L’esercito statunitense ha fatto sapere martedì di avere abbattuto un drone iraniano che si era avvicinato alla portaerei Abraham Lincoln, la nave principale dello schieramento di forze aeronavali che nei giorni scorsi gli Stati Uniti hanno posizionato attorno all’Iran, nel mar Arabico. Il capitano della Marina Tim Hawkins ha detto che il drone si era avvicinato «in modo aggressivo» alla portaerei, a circa 800 chilometri dalla costa meridionale dell’Iran. Nessuno è rimasto ferito e non ci sono stati danni alle apparecchiature militari statunitensi.
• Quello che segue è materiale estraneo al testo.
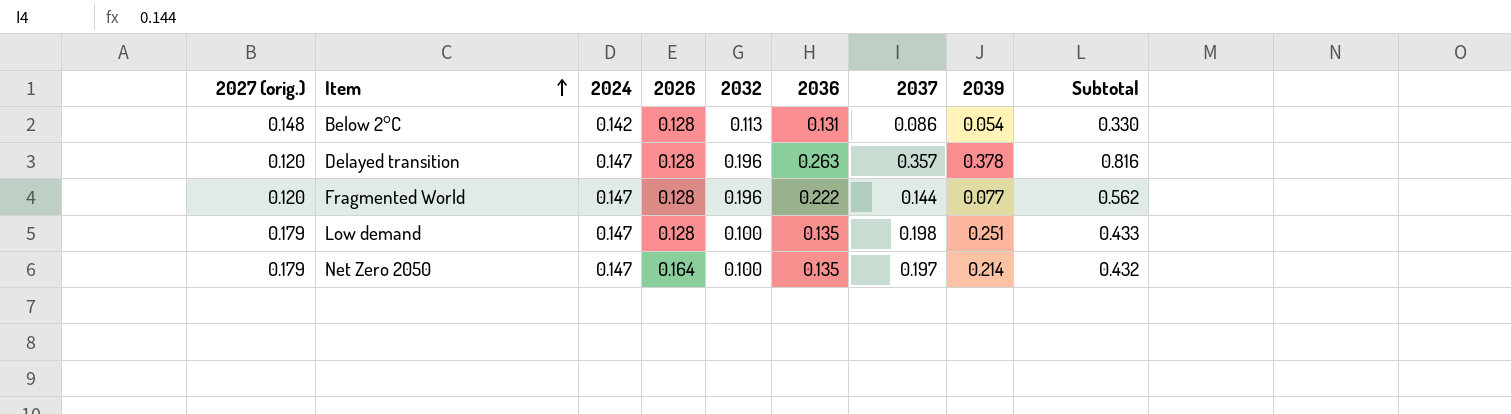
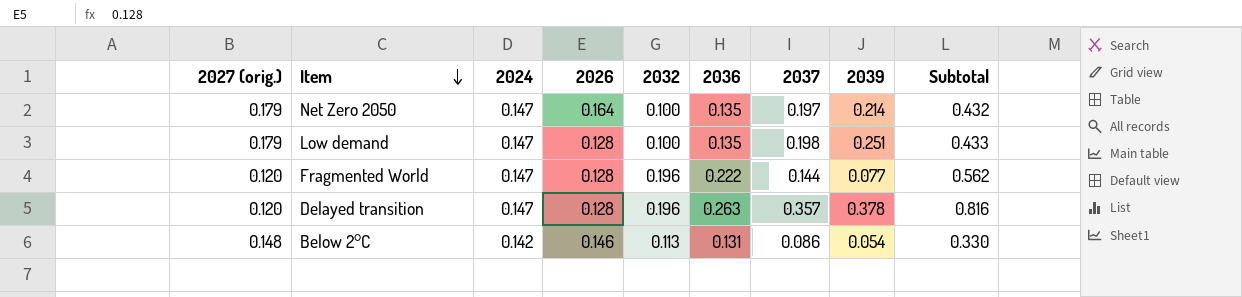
row order: Item ascending -> Item descending
Below 2°C | 2026: 0.128 -> 0.146

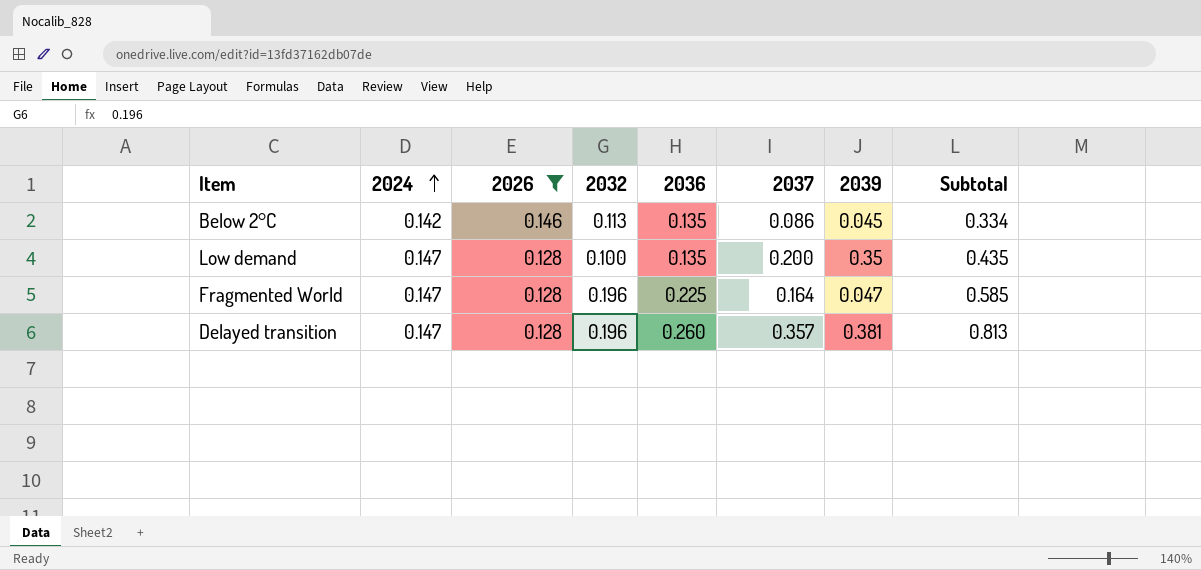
filter: none -> 2026 != 0.164
row order: Item descending -> 2024 ascending
column 2027 (orig.) | position: 1 -> none
Below 2°C | 2036: 0.131 -> 0.135
Below 2°C | 2039: 0.054 -> 0.045
Below 2°C | Subtotal: 0.330 -> 0.334
Low demand | 2037: 0.198 -> 0.200
Low demand | 2039: 0.251 -> 0.35
Low demand | Subtotal: 0.433 -> 0.435
Fragmented World | 2036: 0.222 -> 0.225
Fragmented World | 2037: 0.144 -> 0.164
Fragmented World | 2039: 0.077 -> 0.047
Fragmented World | Subtotal: 0.562 -> 0.585
Delayed transition | 2036: 0.263 -> 0.260
Delayed transition | 2039: 0.378 -> 0.381
Delayed transition | Subtotal: 0.816 -> 0.813

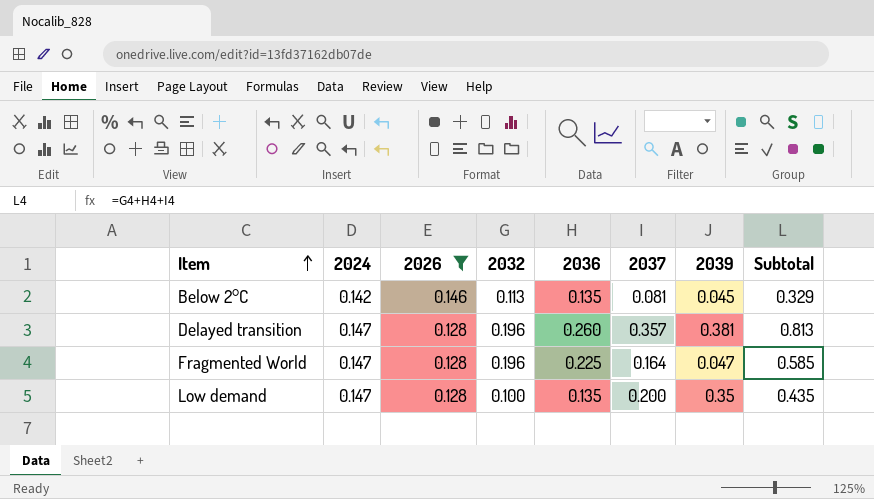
row order: 2024 ascending -> Item ascending
Below 2°C | 2037: 0.086 -> 0.081
Below 2°C | Subtotal: 0.334 -> 0.329

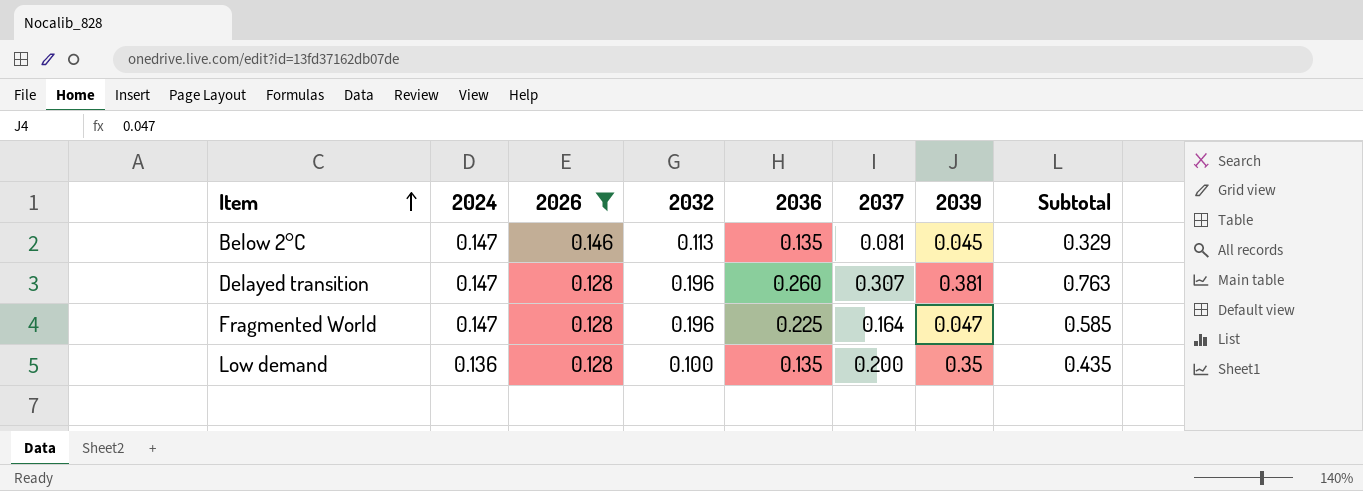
Below 2°C | 2024: 0.142 -> 0.147
Delayed transition | 2037: 0.357 -> 0.307
Delayed transition | Subtotal: 0.813 -> 0.763
Low demand | 2024: 0.147 -> 0.136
Hawkins ha aggiunto che poche ore dopo c’è stato un altro incidente nello stretto di Hormuz, un tratto del mar Arabico di cui l’Iran controlla una sponda, e che da anni è centrale per il commercio mondiale di petrolio e gas naturale. Hawkins ha detto che un drone e due imbarcazioni iraniane si sono avvicinate a una nave mercantile statunitense, minacciando di abbordarla e di sequestrarla: sul posto è quindi intervenuto un cacciatorpediniere statunitense, che ha poi scortato la nave mercantile.
Nei giorni scorsi il presidente statunitense Donald Trump aveva minacciato un intervento militare contro il regime iraniano, parlando più di smantellamento del programma nucleare che di una risposta alle grandi proteste di metà gennaio, represse con una violenza estrema dal regime. Lo schieramento militare e le minacce servono a mettere pressione sull’Iran affinché accetti le condizioni di Trump: la rinuncia totale al programma di arricchimento dell’uranio e la consegna delle scorte; una netta riduzione dell’arsenale di missili balistici del paese; la fine del sostegno ai gruppi armati alleati come Hamas, Hezbollah e gli Houthi.